Бургомистр ушел. Часа через два Симонова позвонила ему по телефону:

— Господин бургомистр, комендант майор Бооль не сможет вас принять ни сегодня, ни завтра. В отношении смены главного врача он просил передать вам: пусть все остается как было. До свидания, господин бургомистр.

А жизнь шла своим чередом. Деревья в садах около маленьких домиков еще недавно были унизаны плодами. Теперь редко где увидишь яблочко на ветке. Урожай убран, но воздух все еще настоян на крепком яблочном аромате.

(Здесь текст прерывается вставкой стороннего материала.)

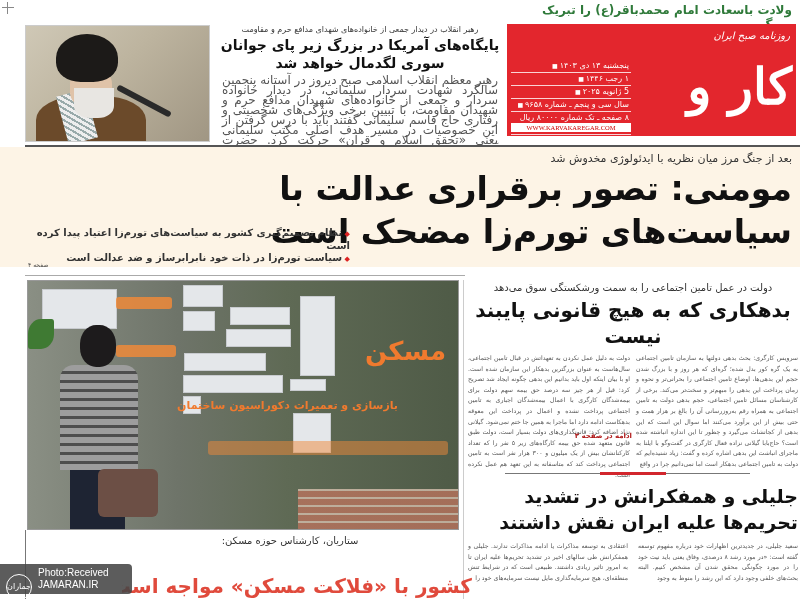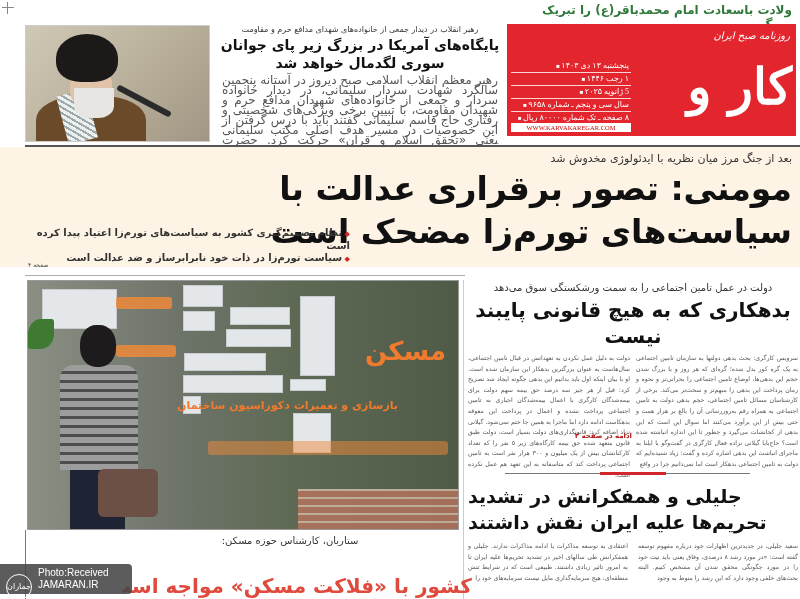"پنجشنبه ۱۳ دی ۱۴۰۳" .masthead .info .row { font-family: Liberation Serif, serif -> none }
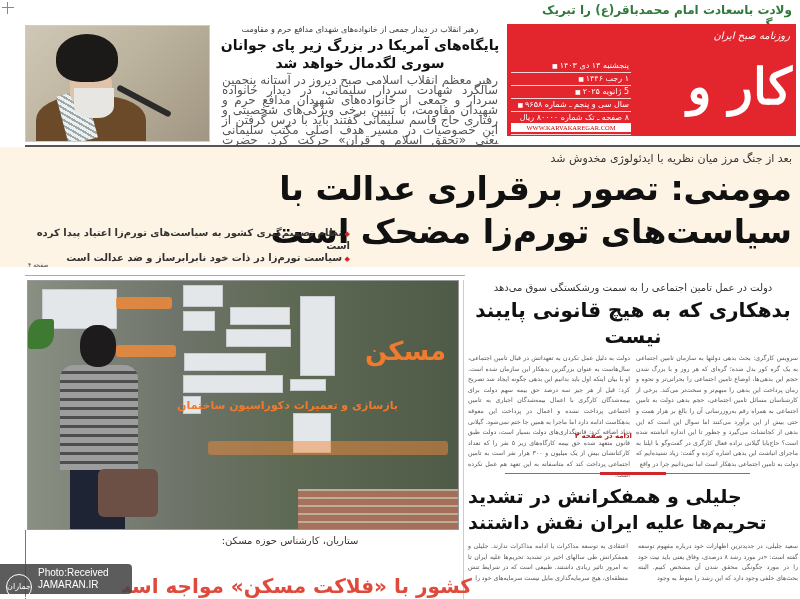"جلیلی و همفکرانش در تشدید" .jl-story .headline { text-align: left -> right }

Чеботарев чувствовал себя плохо, но не прекращал своих обходов. Часто садился отдыхать на скамейках около домов. Раньше на этих лавочках всегда — и днем и вечером — сидели женщины. Теперь улицы пусты, как будто большая жесткая метла прошлась по ним и вымела всех. Но жизнь продолжалась, только не на виду. Вот торопливо пробежала женщина. Вот мальчишка вышел за ворота, быстро стрельнул глазами вправо, влево и скрылся. Потом сразу же вышел на улицу мужчина с рукой, прижатой к груди. Размахивая другой, он быстро прошмыгнул через улицу и исчез в калитке напротив… По улице идет женщина с раздувшейся кошелкой, из которой торчат перья зеленого лука. Чеботарев всматривается в нее, безошибочно определяет, что под луком — стерильный материал для перевязки: медсестра обходит раненых. Чеботарев не здоровается с ней, да и она равнодушным взглядом скользнула по нему и безмолвно прошла дальше…

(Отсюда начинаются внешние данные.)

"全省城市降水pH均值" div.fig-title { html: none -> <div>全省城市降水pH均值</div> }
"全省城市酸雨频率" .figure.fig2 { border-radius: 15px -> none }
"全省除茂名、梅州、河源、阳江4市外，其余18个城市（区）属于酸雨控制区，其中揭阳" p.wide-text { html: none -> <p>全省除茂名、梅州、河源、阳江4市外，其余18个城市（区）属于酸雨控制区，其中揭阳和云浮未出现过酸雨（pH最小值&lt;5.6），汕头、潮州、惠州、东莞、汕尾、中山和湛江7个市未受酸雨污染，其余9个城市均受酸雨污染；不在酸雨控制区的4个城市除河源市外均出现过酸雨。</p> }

С некоторых пор Чеботарев садился отдыхать чаще, чем требовалось. Садился, посасывая погасшую трубку, прикрывал глаза, как в дремоте. Он заметил, что на улицах стали появляться какие-то подозрительные люди. Ходили они не спеша, вразвалочку, загребая ногами дорожную пыль. Казалось, безучастные ко всему, они тем не менее зорко осматривали улицу, дома, тех прохожих, что встречались им. Чеботарев не раз наблюдал, как и его самого изучающе рассматривали.

«Чьи эти ищейки? Гестапо или полиции? — думал Чеботарев. Потом решил: — Как будто важно — чьи… Вражеские».

Наблюдая несколько дней, Чеботарев убедился, что одни и те же улицы «вынюхивает» один и тот же человек. Очевидно, они закреплены за участками. Значит, надо срочно менять систему обслуживания больных на дому.

Чеботарев побывал у врачей, предупредил всех. Договорились, что только раз в неделю врач или сестра появится на улице. Дома, где больные могут незаметно собраться группой в несколько человек, должны быть известны, надо сообщить раненым время посещения врача или сестры.